Auto-Classify Record

The Auto-Classify Documents action allows you easily move documents into their corresponding Category, SubCategory and Name

This action is part of our Indexing Automation tool kit. If you have records where all document types are grouped into one document you can use this system to split them out into their proper document types.

Options

Commit Classify - Turn this ON to have the system split the document(s) into their respective Category, etc. Turn it OFF to have the system document the classifications and allow a user to preview and change them before being persisted.

Split Page Handling - When the system determines that it needs to split you can have it keep the page where the split marker is found or discard it.

Classifications (Enterprise Feature)

Break Codes

Use these to tell the indexing engine to find classifications by OCR, Bar Code or both. Use the proper fields in this section based on your needs.
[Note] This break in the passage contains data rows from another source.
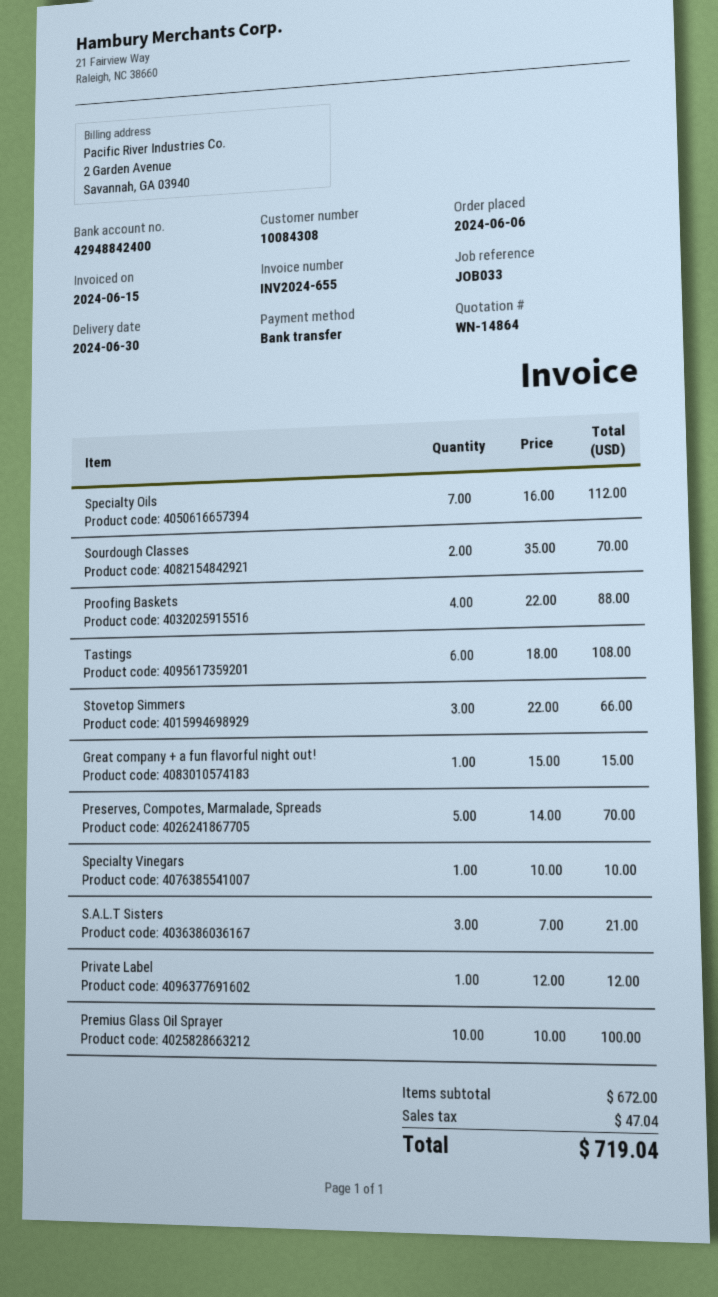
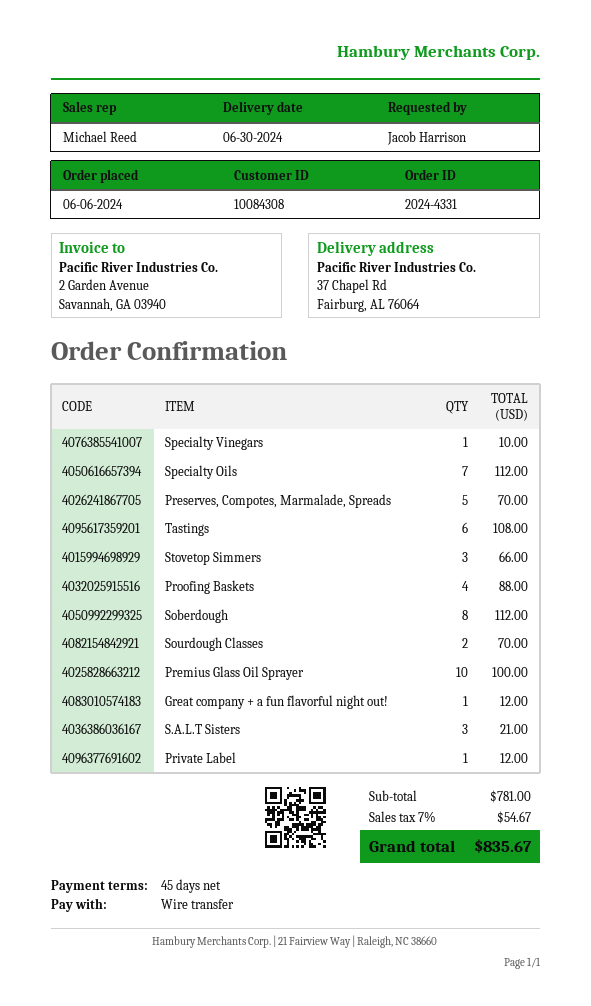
Great company + a fun flavorful night out!: 1 for 15.00 -> 1 for 12.00
Soberdough: none -> 8 for 112.00
subtotal: 672.00 -> 781.00
tax: 47.04 -> 54.67
total: 719.04 -> 835.67

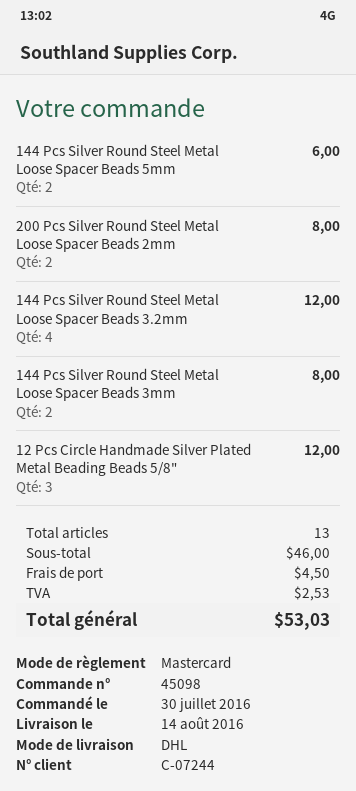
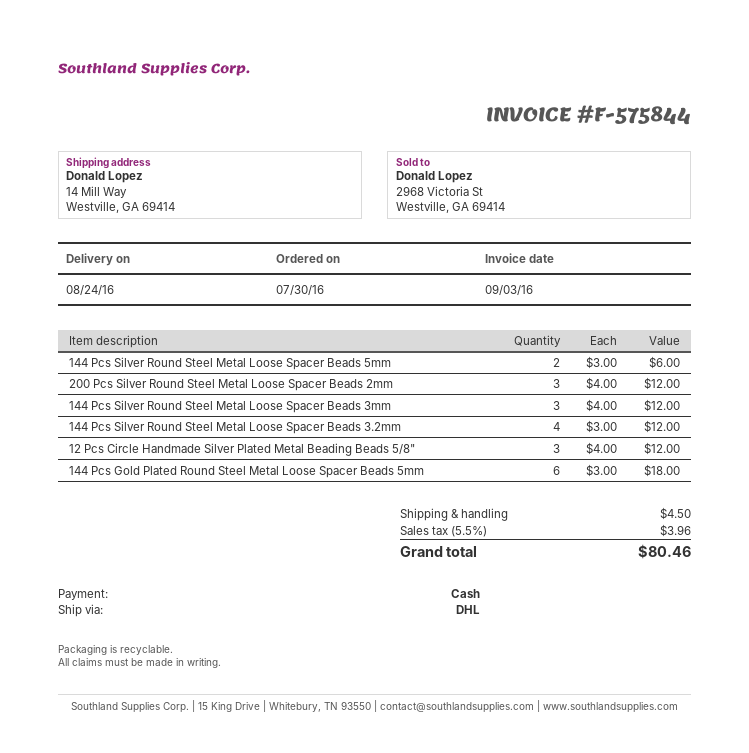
delivery date: 2016-08-14 -> 2016-08-24
payment method: Mastercard -> cash
200 Pcs Silver Round Steel Metal Loose Spacer Beads 2mm: 2 for 8.00 -> 3 for 12.00
144 Pcs Silver Round Steel Metal Loose Spacer Beads 3mm: 2 for 8.00 -> 3 for 12.00
144 Pcs Gold Plated Round Steel Metal Loose Spacer Beads 5mm: none -> 6 for 18.00
tax: 2.53 -> 3.96
total: 53.03 -> 80.46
When a match is found then the system knows it needs to classify here.

You can use REGEX and LIKE values for matching. This allows you to work with patterns instead of exact value matches.

LIKE statements are NOT case sensitive. Here are the special characters you can use with some examples:

? = Any single character. Example: "SM?TH" will match "Smith" or "SMYTH".

* = Zero or more characters. Example: "SM*TH" will match "SMITH" or "SMYTH" or "SMabcdefgTH".

# = Any single digit. Example: "SMITH#" will match "SMITH1" or "SMITH8" but not "SMITH10" unless you do "SMITH##" or "SMITH#*".

REGEX means using Regular Expressions for pattern matching. The system utilizes the IsMatch() method to look for strings that match your pattern. To use REGEX in the system you must preface the pattern with "REGEX:" so the system knows you want to use REGEX logic. For instance:

"REGEX:\d{10}" will match any word that has a numeric value inside of it that is at least 10 characters long

"REGEX:^\d{10}$" will match any word as long as it is a numeric value that is exactly 10 characters long

"REGEX:[a-zA-Z0-9]" will match any word as long as it contains any single alphanumeric character

"REGEX:^[a-zA-Z0-9]{3,6}$" will match any word that is made up only of alphanumeric characters and is from 3 to 6 characters long

Use the Negation Codes to cancel a match. For instance, you may want to split on the word "INVOICE" but not when it is also on a page that contains "SUMMARY". This this case, enter "INVOICE" in the OCR, Barcode or Both fields and "SUMMARY" in the Negation Codes field.

By Pages

If you know the pages of the classifications ahead of time, you can add them here and skip having to configure text to split on. This setting uses numbers, lists and ranges of numbers. Ranges can be specified using "1,2,3" or "1-3" syntax. Use [PAGECOUNT] to get the page count for the document being processed.

Regions

You can program the system to look for the values (Se above) only at specific regions on the page. This will greatly reduce the chances of a false positive match. For instance, if you are looking for "Bill of Sale" anywhere on the page then a comment in the middle of a document that says "check the bill of sale" could trigger the split. However, if you limit the zone to the top middle area of the page, this should not cause a split.

Regions are only available when using break codes.